[Saved entries]
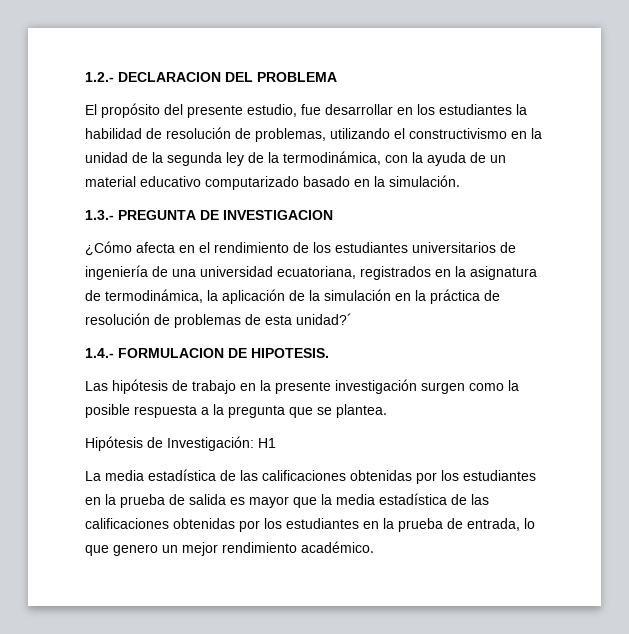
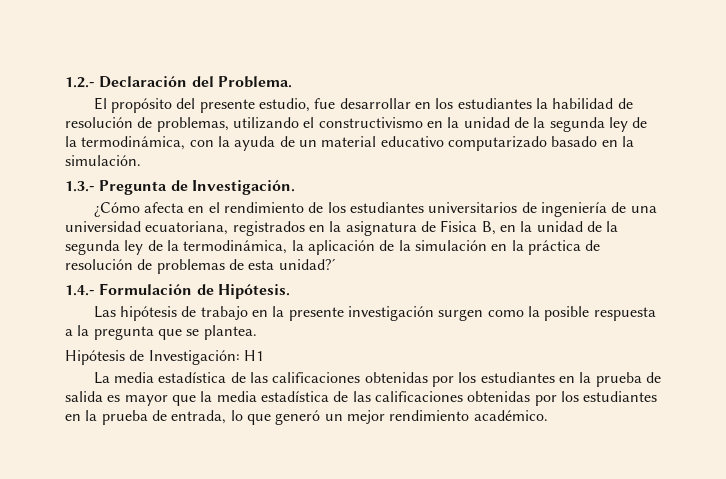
- 1.2.- DECLARACION DEL PROBLEMA
+ 1.2.- Declaración del Problema.
- 1.3.- PREGUNTA DE INVESTIGACION
+ 1.3.- Pregunta de Investigación.
- ¿Cómo afecta en el rendimiento de los estudiantes universitarios de ingeniería de una universidad ecuatoriana, registrados en la asignatura de termodinámica, la aplicación de la simulación en la práctica de resolución de problemas de esta unidad?´
+ ¿Cómo afecta en el rendimiento de los estudiantes universitarios de ingeniería de una universidad ecuatoriana, registrados en la asignatura de Fisica B, en la unidad de la segunda ley de la termodinámica, la aplicación de la simulación en la práctica de resolución de problemas de esta unidad?´
- 1.4.- FORMULACION DE HIPOTESIS.
+ 1.4.- Formulación de Hipótesis.
- La media estadística de las calificaciones obtenidas por los estudiantes en la prueba de salida es mayor que la media estadística de las calificaciones obtenidas por los estudiantes en la prueba de entrada, lo que genero un mejor rendimiento académico.
+ La media estadística de las calificaciones obtenidas por los estudiantes en la prueba de salida es mayor que la media estadística de las calificaciones obtenidas por los estudiantes en la prueba de entrada, lo que generó un mejor rendimiento académico.

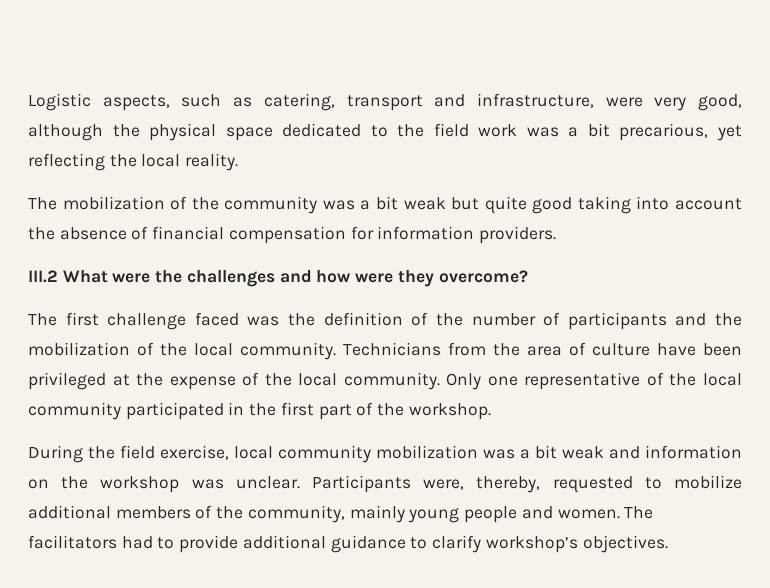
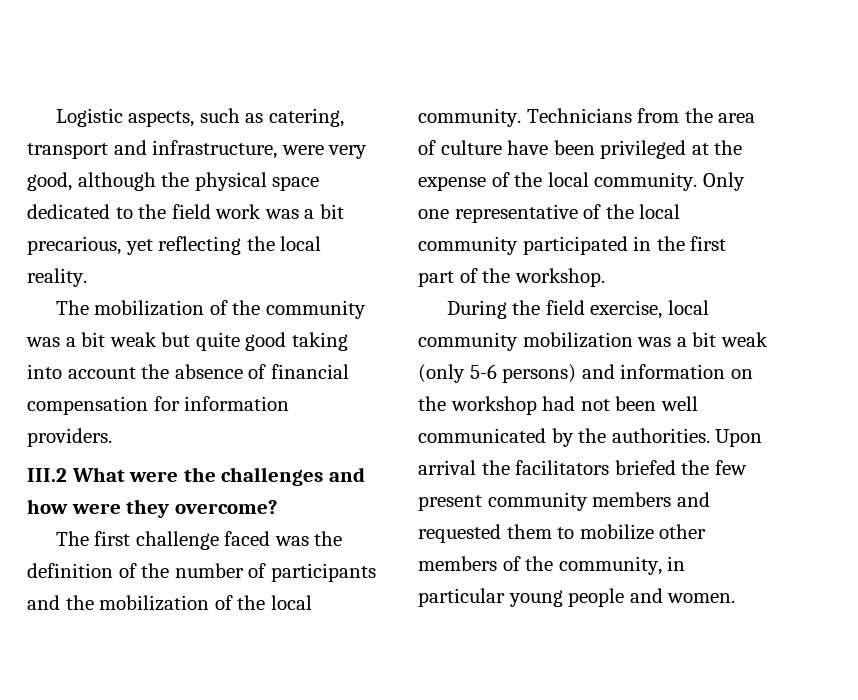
- During the field exercise, local community mobilization was a bit weak and information on the workshop was unclear. Participants were, thereby, requested to mobilize additional members of the community, mainly young people and women. The facilitators had to provide additional guidance to clarify workshop’s objectives.
+ During the field exercise, local community mobilization was a bit weak (only 5-6 persons) and information on the workshop had not been well communicated by the authorities. Upon arrival the facilitators briefed the few present community members and requested them to mobilize other members of the community, in particular young people and women.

_YOUR ASSIGNMENT:_ With the line that contains "- During the" as the first and the final line of the data as the last, repeat every line in that span exactly.

_PROBLEM SOLUTION:_
- During the field exercise, local community mobilization was a bit weak and information on the workshop was unclear. Participants were, thereby, requested to mobilize additional members of the community, mainly young people and women. The facilitators had to provide additional guidance to clarify workshop’s objectives.
+ During the field exercise, local community mobilization was a bit weak (only 5-6 persons) and information on the workshop had not been well communicated by the authorities. Upon arrival the facilitators briefed the few present community members and requested them to mobilize other members of the community, in particular young people and women.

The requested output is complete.